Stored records
※ ※ ※
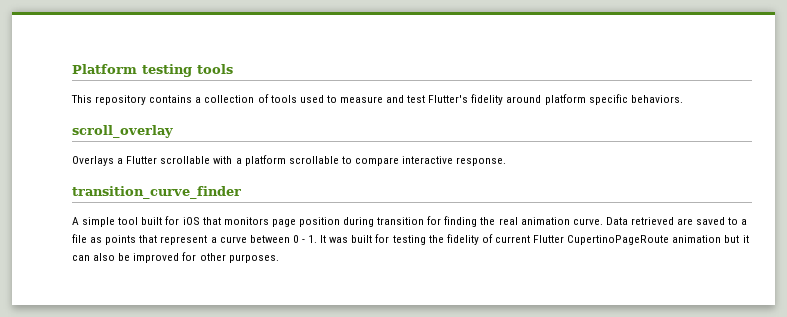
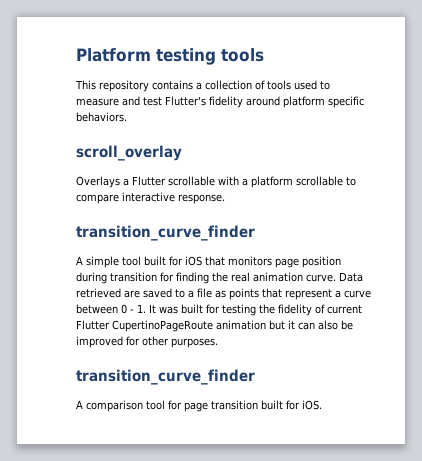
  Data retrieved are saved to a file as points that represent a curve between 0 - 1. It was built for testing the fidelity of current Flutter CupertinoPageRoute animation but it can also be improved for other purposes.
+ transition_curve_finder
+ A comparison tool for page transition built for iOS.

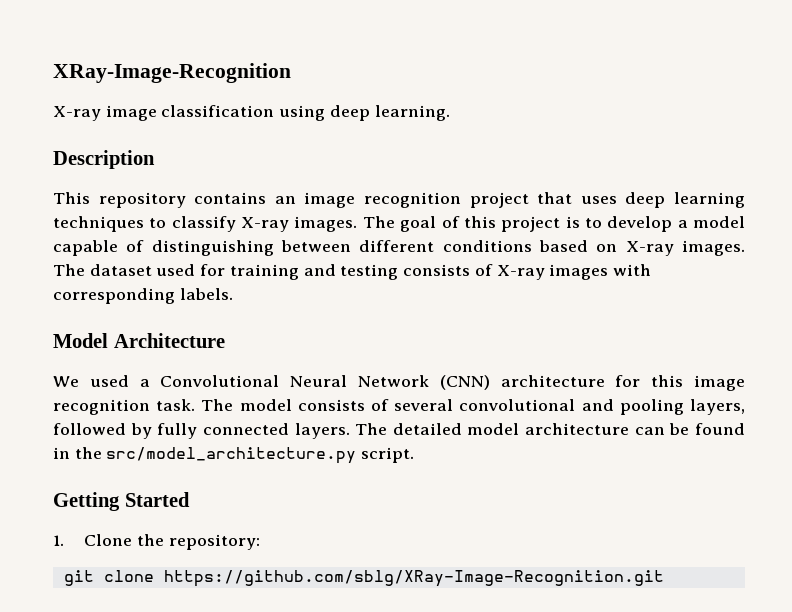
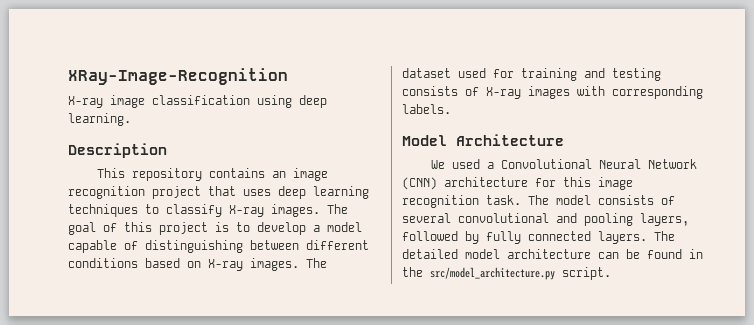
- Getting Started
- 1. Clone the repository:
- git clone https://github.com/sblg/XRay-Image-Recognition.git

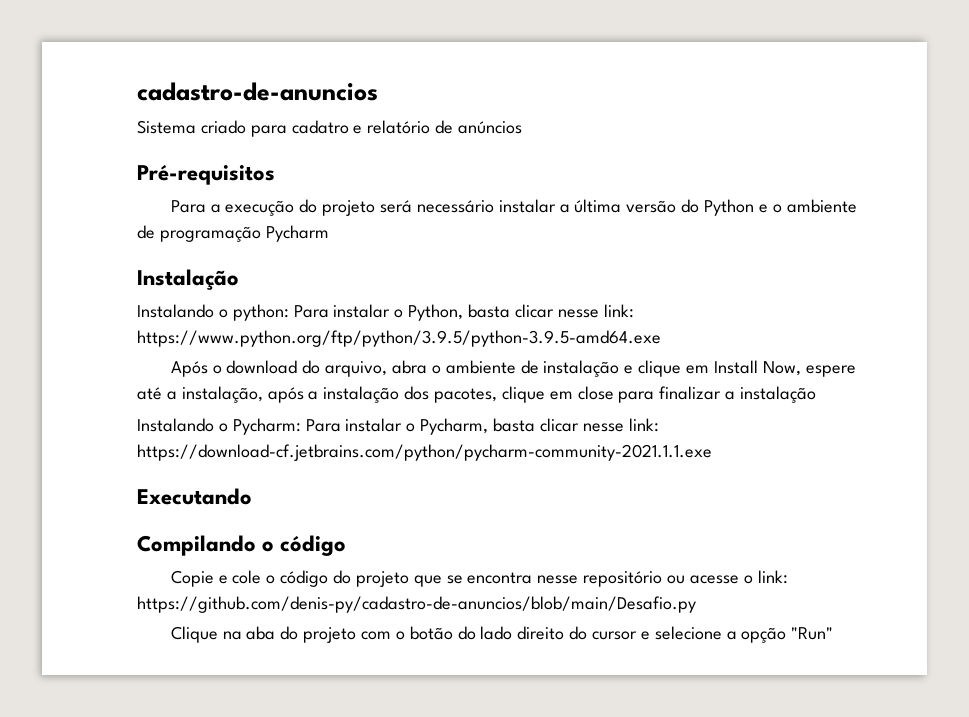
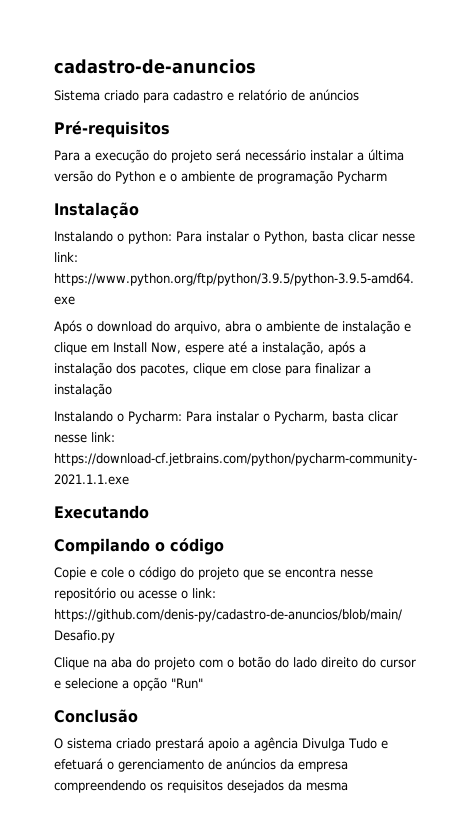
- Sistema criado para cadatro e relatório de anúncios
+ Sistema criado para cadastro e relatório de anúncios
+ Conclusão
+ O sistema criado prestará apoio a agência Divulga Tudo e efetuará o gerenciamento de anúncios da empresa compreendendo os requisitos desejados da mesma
※ ※ ※
## PROMPT
Search the records above for the string "relatório". Copy every line that contains it.

## WRITTEN SOLUTION
- Sistema criado para cadatro e relatório de anúncios
+ Sistema criado para cadastro e relatório de anúncios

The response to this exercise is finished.